This section describes how to build the Triton server from source. For information on building the Triton client libraries and examples see Client Libraries and Examples. For information on building the Triton SDK container see Build SDK Image. For information on testing your Triton build see Testing Triton.
You can create a customized Triton Docker image that contains a subset of the released backends without building from source. For example, you may want a Triton image that contains only the TensorRT and Python backends. For this type of customization you don't need to build Triton from source and instead can use the compose utility.
The Triton source is distributed across multiple GitHub repositories that together can be built and installed to create a complete Triton installation. Triton server is built using CMake and (optionally) Docker. To simplify the build process, Triton provides a build.py script. The build.py script will generate the CMake and Docker build steps required to build Triton, and will optionally invoke those steps or leave the invocation to you, as described below.
The build.py script currently supports building Triton for the following platforms. See Building on Unsupported Platforms if you are attempting to build Triton on a platform that is not listed here.
If you are developing or debugging Triton, see Development and Incremental Builds for information on how to perform incremental build.
For Ubuntu-22.04, build.py supports both a Docker build and a non-Docker build.
-
Build using Docker and the TensorFlow and PyTorch Docker images from NVIDIA GPU Cloud (NGC).
The easiest way to build Triton is to use Docker. The result of the build will be a Docker image called tritonserver that will contain the tritonserver executable in /opt/tritonserver/bin and the required shared libraries in /opt/tritonserver/lib. The backends and repository-agents built for Triton will be in /opt/tritonserver/backends and /opt/tritonserver/repoagents, respectively.

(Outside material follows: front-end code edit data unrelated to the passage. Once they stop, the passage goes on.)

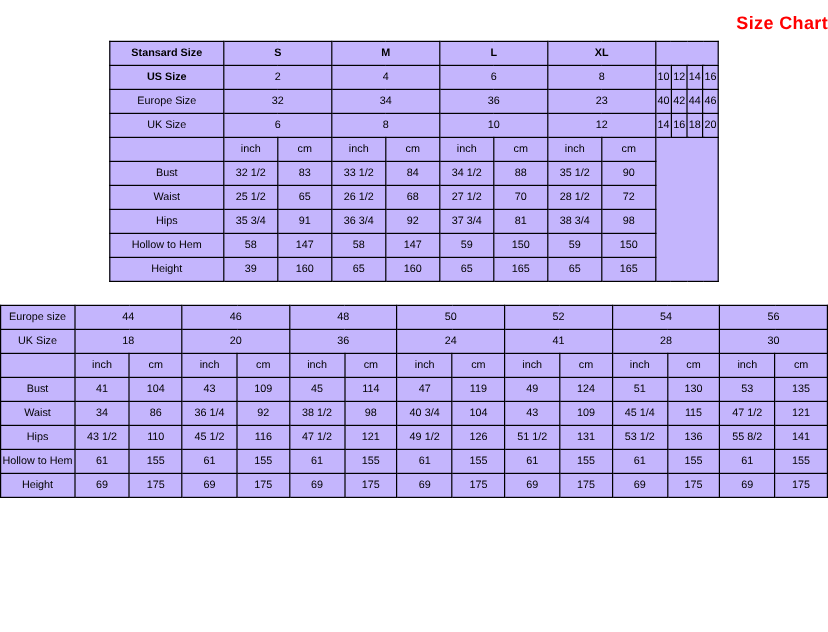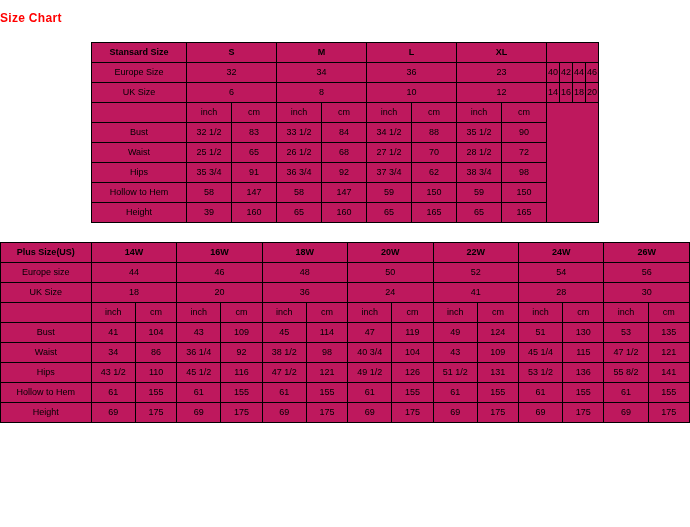--- a/index.html
+++ b/index.html
@@ -16,34 +16,34 @@
     overflow: hidden;
   }
   .page {
     width: 690px;
     height: 527px;
     box-sizing: border-box;
     padding: 0;
     position: relative;
   }
   .title {
-    text-align: left;
+    text-align: right;
     color: #ff0000;
-    font-size: 12px;
+    font-size: 15px;
     font-weight: bold;
     padding-top: 11px;
     padding-bottom: 6px;
     letter-spacing: 0.3px;
   }
   table.chart {
     border-collapse: collapse;
     table-layout: fixed;
-    margin: 11px auto;
+    margin: 0 auto;
     border: 1px solid #000;
-    background: #be185d;
+    background: #c4b5fd;
   }
   table.chart td {
     border: 1px solid #000;
     font-size: 9px;
     text-align: center;
     height: 19px;
     padding: 0 1px;
     overflow: hidden;
     white-space: nowrap;
     line-height: 1.1;
@@ -67,20 +67,31 @@
   <table class="chart t1" id="tbl1">
       <tbody>
         <tr>
           <td class="rowhead bold" style="width:92px">Stansard Size</td>
           <td class="bold" colspan="2" style="width:84px">S</td>
           <td class="bold" colspan="2" style="width:84px">M</td>
           <td class="bold" colspan="2" style="width:84px">L</td>
           <td class="bold" colspan="2" style="width:84px">XL</td>
         </tr>
         <tr>
+          <td class="rowhead bold">US Size</td>
+          <td colspan="2">2</td>
+          <td colspan="2">4</td>
+          <td colspan="2">6</td>
+          <td colspan="2">8</td>
+          <td colspan="2">10</td>
+          <td colspan="2">12</td>
+          <td colspan="2">14</td>
+          <td colspan="2">16</td>
+        </tr>
+        <tr>
           <td class="rowhead">Europe Size</td>
           <td colspan="2">32</td>
           <td colspan="2">34</td>
           <td colspan="2">36</td>
           <td colspan="2">23</td>
           <td colspan="2">40</td>
           <td colspan="2">42</td>
           <td colspan="2">44</td>
           <td colspan="2">46</td>
         </tr>
@@ -128,21 +139,21 @@
           <td style="width:42px">28 1/2</td>
           <td style="width:42px">72</td>
         </tr>
         <tr>
           <td class="rowhead">Hips</td>
           <td style="width:42px">35 3/4</td>
           <td style="width:42px">91</td>
           <td style="width:42px">36 3/4</td>
           <td style="width:42px">92</td>
           <td style="width:42px">37 3/4</td>
-          <td style="width:42px">62</td>
+          <td style="width:42px">81</td>
           <td style="width:42px">38 3/4</td>
           <td style="width:42px">98</td>
         </tr>
         <tr>
           <td class="rowhead">Hollow to Hem</td>
           <td style="width:42px">58</td>
           <td style="width:42px">147</td>
           <td style="width:42px">58</td>
           <td style="width:42px">147</td>
           <td style="width:42px">59</td>
@@ -160,30 +171,20 @@
           <td style="width:42px">165</td>
           <td style="width:42px">65</td>
           <td style="width:42px">165</td>
         </tr>
       </tbody>
     </table>
 
   <div class="wrap2">
     <table class="chart t2" id="tbl2">
         <tbody>
-          <tr>
-            <td class="rowhead bold" style="width:100px">Plus Size(US)</td>
-            <td class="bold" colspan="2" style="width:96px">14W</td>
-            <td class="bold" colspan="2" style="width:96px">16W</td>
-            <td class="bold" colspan="2" style="width:96px">18W</td>
-            <td class="bold" colspan="2" style="width:96px">20W</td>
-            <td class="bold" colspan="2" style="width:96px">22W</td>
-            <td class="bold" colspan="2" style="width:96px">24W</td>
-            <td class="bold" colspan="2" style="width:96px">26W</td>
-          </tr>
           <tr>
             <td class="rowhead">Europe size</td>
             <td colspan="2">44</td>
             <td colspan="2">46</td>
             <td colspan="2">48</td>
             <td colspan="2">50</td>
             <td colspan="2">52</td>
             <td colspan="2">54</td>
             <td colspan="2">56</td>
           </tr>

The first step for the build is to clone the triton-inference-server/server repo branch for the release you are interested in building (or the main branch to build from the development branch). Then run build.py as described below. The build.py script performs these steps when building with Docker.
-
In the build subdirectory of the server repo, generate the docker_build script, the cmake_build script and the Dockerfiles needed to build Triton. If you use the --dryrun flag, build.py will stop here so that you can examine these files.
-
Run the docker_build script to perform the Docker-based build. The docker_build script performs the following steps.
-
Build the tritonserver_buildbase Docker image that collects all the build dependencies needed to build Triton. The tritonserver_buildbase image is based on a minimal/base image. When building with GPU support (--enable-gpu), the min image is the <xx.yy>-py3-min image pulled from NGC that contains the CUDA, cuDNN, TensorRT and other dependencies that are required to build Triton. When building without GPU support, the min image is the standard ubuntu:22.04 image.
-
Run the cmake_build script within the tritonserver_buildbase image to actually build Triton. The cmake_build script performs the following steps.
-
Invoke CMake in the server repo to build Triton's core shared library and tritonserver executable.
-
Clone each requested backend and build it using CMake. For example, the ONNX Runtime backend is built using triton-inference-server/onnxruntime_backend/CMakeLists.txt. Some of the backends may use Docker as part of their build (for example ONNX Runtime and OpenVINO). If you don't want to use Docker in those cases you must consult the build process for those backends.
-
Clone each repository agent and build it using the CMake file from the corresponding repo. For example, the Checksum repository agent is built using triton-inference-server/checksum_repository_agent/CMakeLists.txt.
-
-
Copy the built artifacts out of the container and into the build subdirectory on the host system.
-
Create the final tritonserver Docker image that contains the libraries, executables and other artifacts from the build.
-
Create a tritonserver_cibase Docker image that contains the QA artifacts needed for testing, as described in Testing Triton.
-
By default, build.py does not enable any of Triton's optional features but you can enable all features, backends, and repository agents with the --enable-all flag. The -v flag turns on verbose output.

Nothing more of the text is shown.